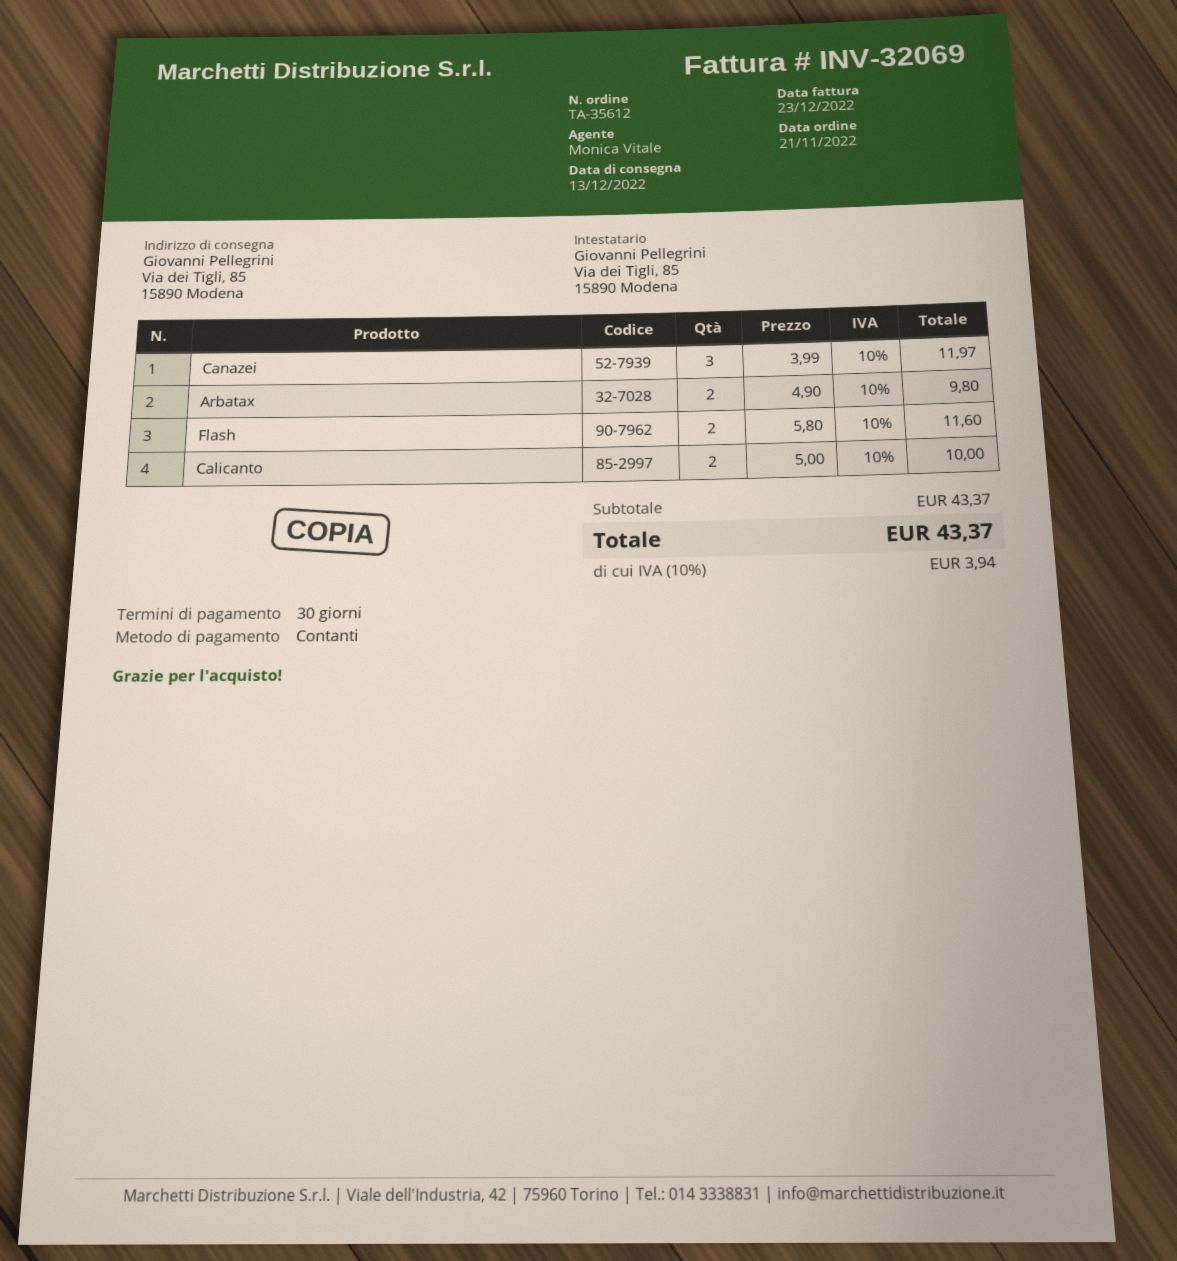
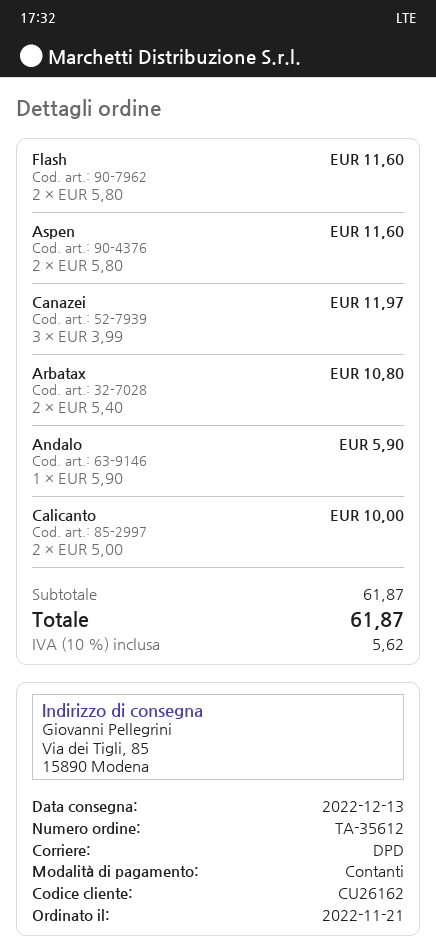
Arbatax: 2 x 4.90 = 9.80 -> 2 x 5.40 = 10.80
Aspen: none -> 2 x 5.80 = 11.60
Andalo: none -> 1 x 5.90 = 5.90
subtotal: 43.37 -> 61.87
tax: 10% = 3.94 -> 10% = 5.62
total: 43.37 -> 61.87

# # # # #

EXERCISE PROMPT
Everything in the data above should be set down again exactly, except the pictures.

ANSWER SPACE
Arbatax: 2 x 4.90 = 9.80 -> 2 x 5.40 = 10.80
Aspen: none -> 2 x 5.80 = 11.60
Andalo: none -> 1 x 5.90 = 5.90
subtotal: 43.37 -> 61.87
tax: 10% = 3.94 -> 10% = 5.62
total: 43.37 -> 61.87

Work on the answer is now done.